__DATA LISTING__:
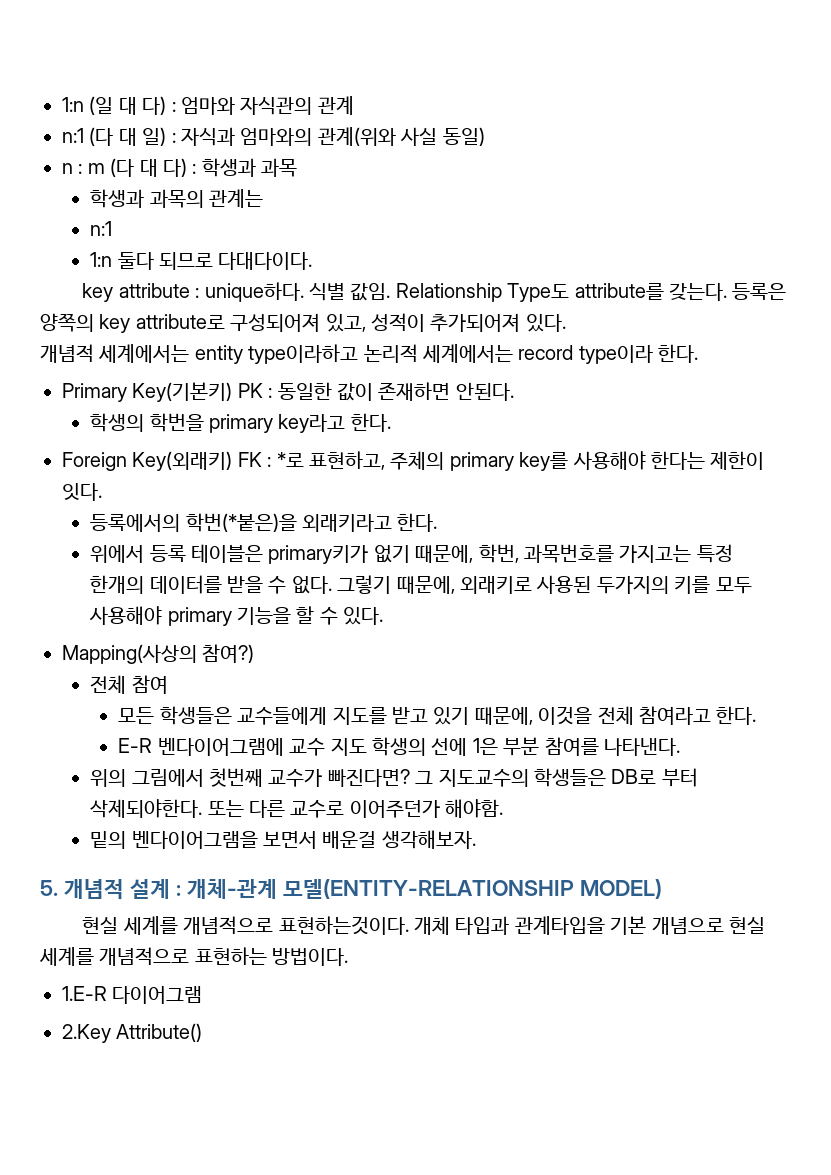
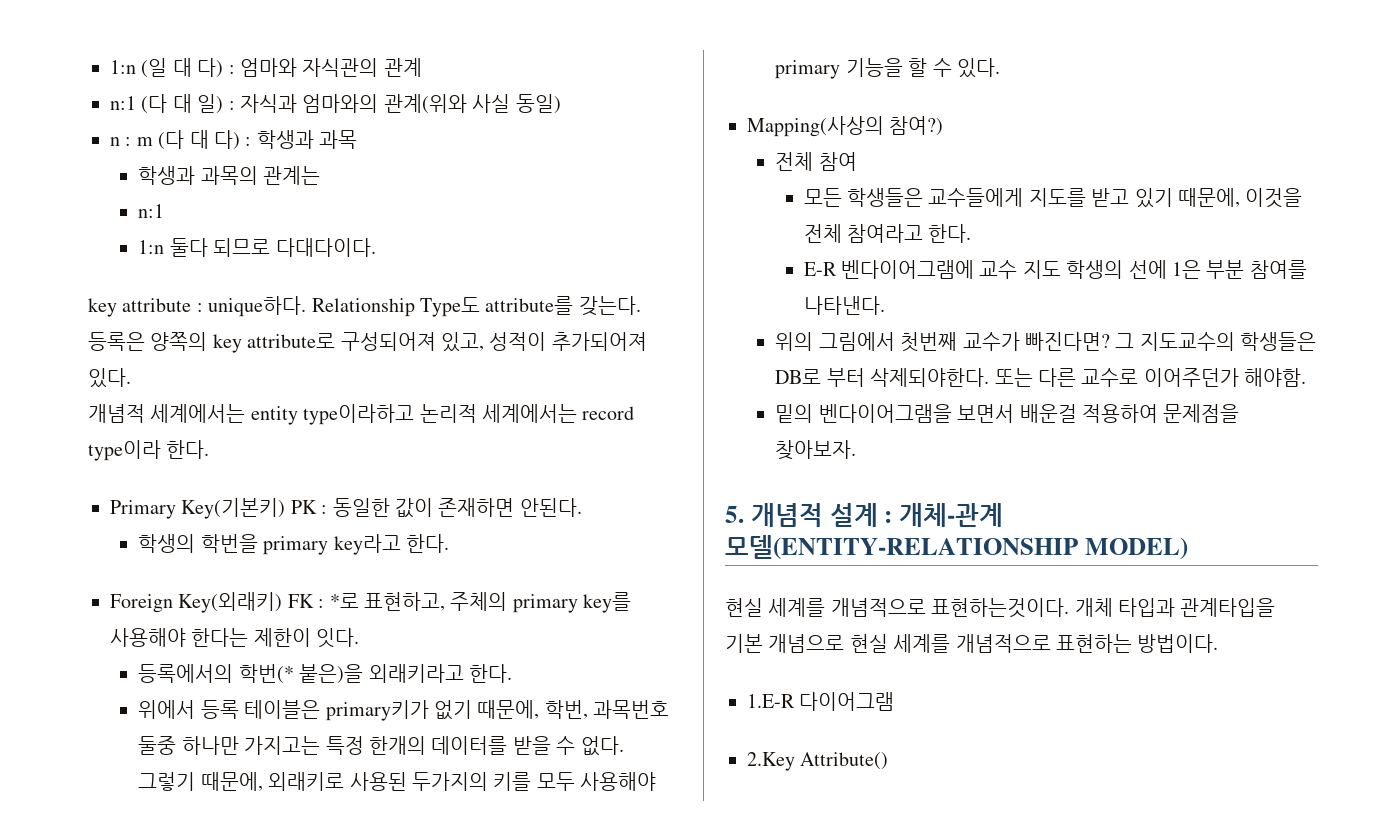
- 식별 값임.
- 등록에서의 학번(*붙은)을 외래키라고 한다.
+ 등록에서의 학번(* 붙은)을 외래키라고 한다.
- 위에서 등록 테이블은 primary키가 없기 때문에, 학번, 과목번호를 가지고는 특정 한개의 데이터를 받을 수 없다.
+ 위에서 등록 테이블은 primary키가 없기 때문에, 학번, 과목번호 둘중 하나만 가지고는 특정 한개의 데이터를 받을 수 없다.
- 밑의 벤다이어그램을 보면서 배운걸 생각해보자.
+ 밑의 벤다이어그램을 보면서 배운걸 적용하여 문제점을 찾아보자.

__WORK TO COMPLETE__: Return only the lines running from the line with "- 위에서 등록 테이블은" to the last line of the records, both included, exactly as written.

__SOLUTION FOR THIS TASK__:
- 위에서 등록 테이블은 primary키가 없기 때문에, 학번, 과목번호를 가지고는 특정 한개의 데이터를 받을 수 없다.
+ 위에서 등록 테이블은 primary키가 없기 때문에, 학번, 과목번호 둘중 하나만 가지고는 특정 한개의 데이터를 받을 수 없다.
- 밑의 벤다이어그램을 보면서 배운걸 생각해보자.
+ 밑의 벤다이어그램을 보면서 배운걸 적용하여 문제점을 찾아보자.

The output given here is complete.